• **TASK BRIEF**: In the material below, the required lines run from the one containing "border: 1px solid #8c7b80;" through the one containing "color: #f2e234;". Copy those lines exactly, ends included, and nothing else.

• **MATERIAL FOR THIS EXERCISE**:

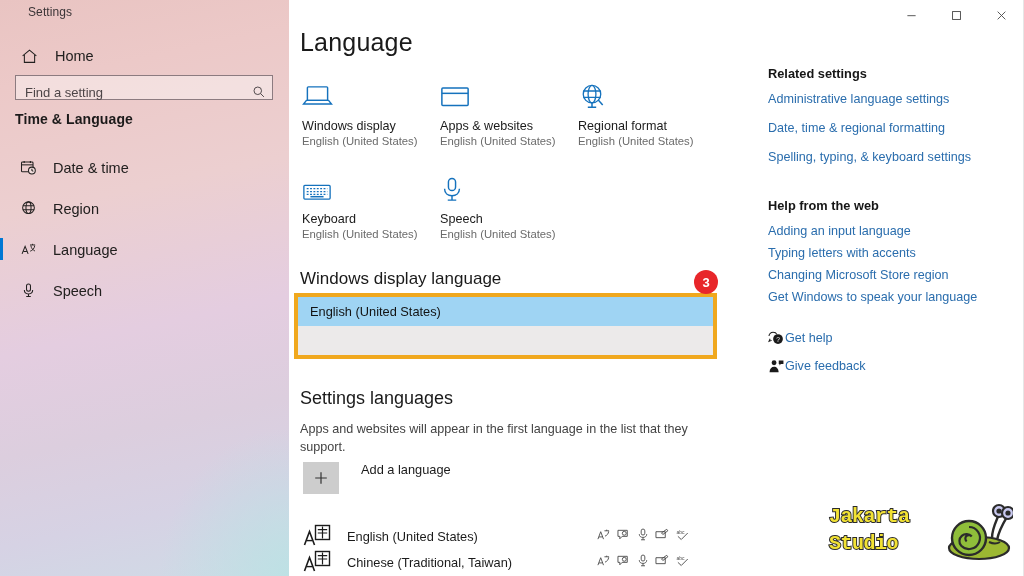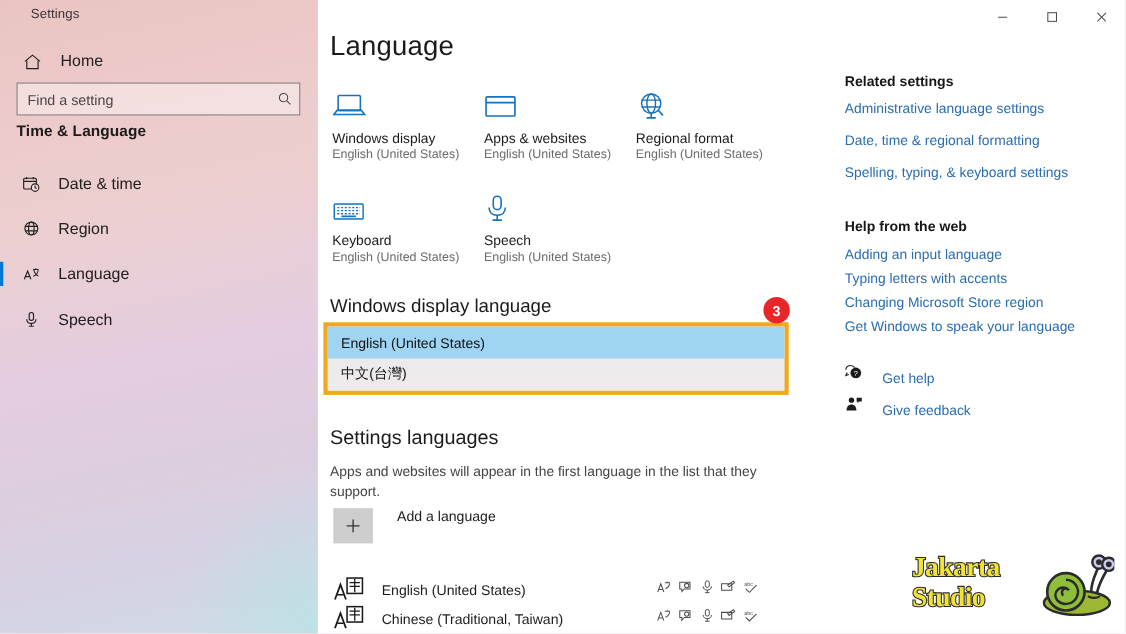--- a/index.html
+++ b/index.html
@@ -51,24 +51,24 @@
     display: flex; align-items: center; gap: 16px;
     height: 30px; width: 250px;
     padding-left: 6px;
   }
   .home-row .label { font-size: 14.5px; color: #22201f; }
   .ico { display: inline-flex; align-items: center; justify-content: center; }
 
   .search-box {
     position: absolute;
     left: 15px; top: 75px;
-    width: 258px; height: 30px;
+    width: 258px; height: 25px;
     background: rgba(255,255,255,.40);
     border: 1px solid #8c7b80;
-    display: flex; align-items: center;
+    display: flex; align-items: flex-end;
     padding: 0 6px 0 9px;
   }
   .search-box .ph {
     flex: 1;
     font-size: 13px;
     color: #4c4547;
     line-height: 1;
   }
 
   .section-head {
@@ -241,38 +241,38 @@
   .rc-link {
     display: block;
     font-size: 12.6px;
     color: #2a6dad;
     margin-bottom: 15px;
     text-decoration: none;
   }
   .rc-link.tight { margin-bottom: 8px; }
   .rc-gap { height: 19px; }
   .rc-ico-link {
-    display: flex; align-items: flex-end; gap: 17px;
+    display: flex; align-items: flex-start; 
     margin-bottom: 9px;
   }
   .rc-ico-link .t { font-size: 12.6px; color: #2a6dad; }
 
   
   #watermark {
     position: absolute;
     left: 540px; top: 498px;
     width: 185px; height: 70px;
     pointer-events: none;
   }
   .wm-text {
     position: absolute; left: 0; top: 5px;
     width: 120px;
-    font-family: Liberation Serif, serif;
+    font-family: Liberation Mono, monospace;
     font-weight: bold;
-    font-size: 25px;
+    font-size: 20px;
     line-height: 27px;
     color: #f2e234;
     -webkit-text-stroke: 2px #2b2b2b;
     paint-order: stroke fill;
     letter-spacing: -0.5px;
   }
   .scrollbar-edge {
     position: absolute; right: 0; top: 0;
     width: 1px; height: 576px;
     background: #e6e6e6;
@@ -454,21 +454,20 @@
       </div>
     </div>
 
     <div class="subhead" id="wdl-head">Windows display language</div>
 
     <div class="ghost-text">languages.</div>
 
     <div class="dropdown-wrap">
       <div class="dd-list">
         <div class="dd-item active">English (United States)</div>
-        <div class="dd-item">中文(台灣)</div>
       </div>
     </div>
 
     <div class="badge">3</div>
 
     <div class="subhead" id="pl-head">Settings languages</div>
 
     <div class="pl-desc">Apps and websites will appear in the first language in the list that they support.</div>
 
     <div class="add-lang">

• **RESPONSE BELOW**:
     border: 1px solid #8c7b80;
-    display: flex; align-items: center;
+    display: flex; align-items: flex-end;
     padding: 0 6px 0 9px;
   }
   .search-box .ph {
     flex: 1;
     font-size: 13px;
     color: #4c4547;
     line-height: 1;
   }
 
   .section-head {
@@ -241,38 +241,38 @@
   .rc-link {
     display: block;
     font-size: 12.6px;
     color: #2a6dad;
     margin-bottom: 15px;
     text-decoration: none;
   }
   .rc-link.tight { margin-bottom: 8px; }
   .rc-gap { height: 19px; }
   .rc-ico-link {
-    display: flex; align-items: flex-end; gap: 17px;
+    display: flex; align-items: flex-start; 
     margin-bottom: 9px;
   }
   .rc-ico-link .t { font-size: 12.6px; color: #2a6dad; }
 
   
   #watermark {
     position: absolute;
     left: 540px; top: 498px;
     width: 185px; height: 70px;
     pointer-events: none;
   }
   .wm-text {
     position: absolute; left: 0; top: 5px;
     width: 120px;
-    font-family: Liberation Serif, serif;
+    font-family: Liberation Mono, monospace;
     font-weight: bold;
-    font-size: 25px;
+    font-size: 20px;
     line-height: 27px;
     color: #f2e234;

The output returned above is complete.